▶ [Information shown]:
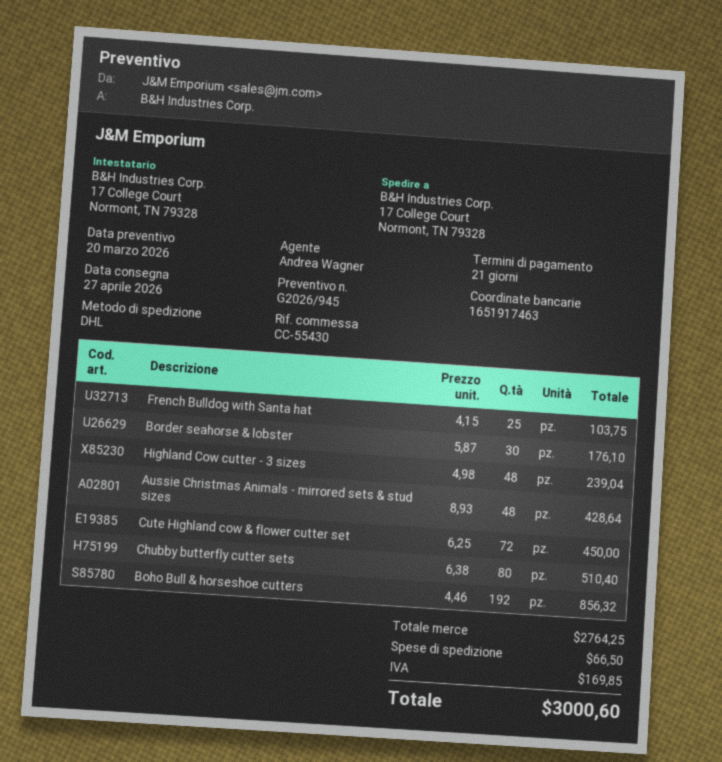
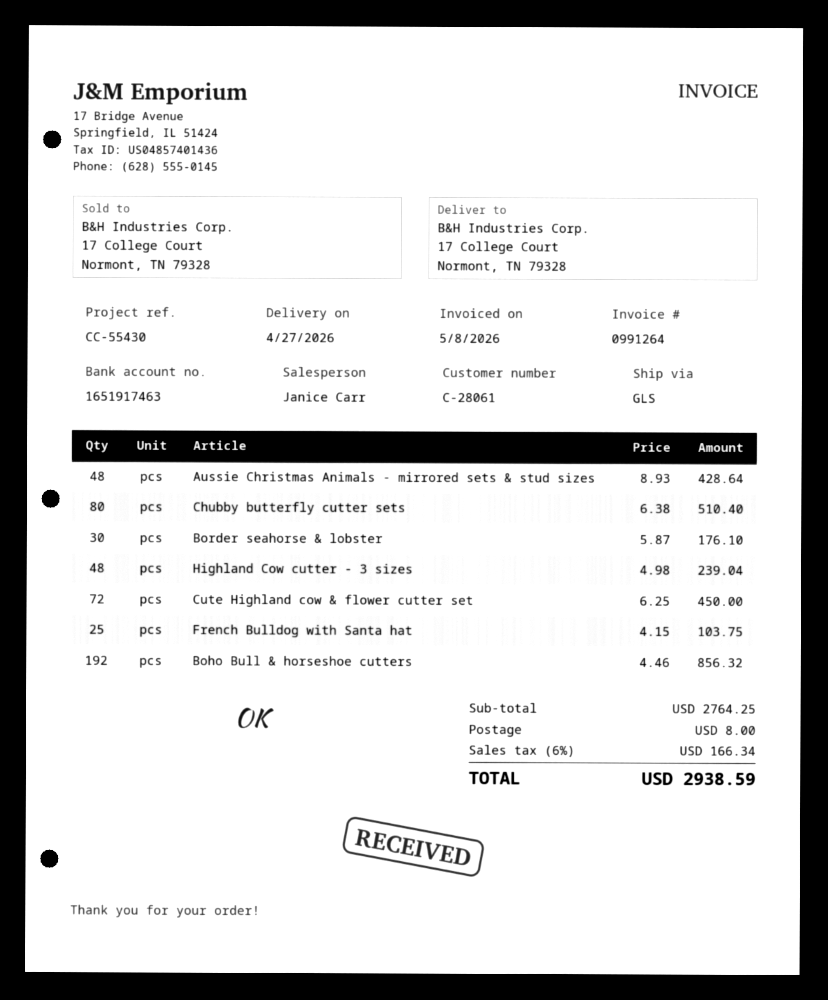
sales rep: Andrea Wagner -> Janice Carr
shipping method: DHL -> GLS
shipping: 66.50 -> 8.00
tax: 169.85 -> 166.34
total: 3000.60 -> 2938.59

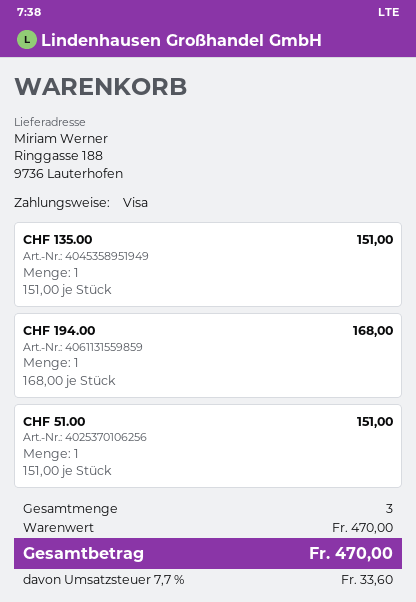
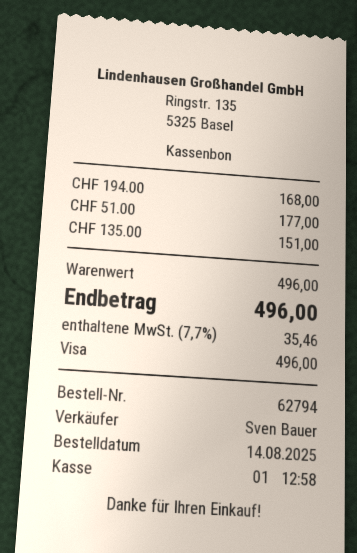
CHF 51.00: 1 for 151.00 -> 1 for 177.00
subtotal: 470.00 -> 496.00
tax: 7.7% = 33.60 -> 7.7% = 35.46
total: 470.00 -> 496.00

▶ [The problem]: Exactly how many lines in the data above hold "shipping"? State that number only.

▶ [Exercise response]: 2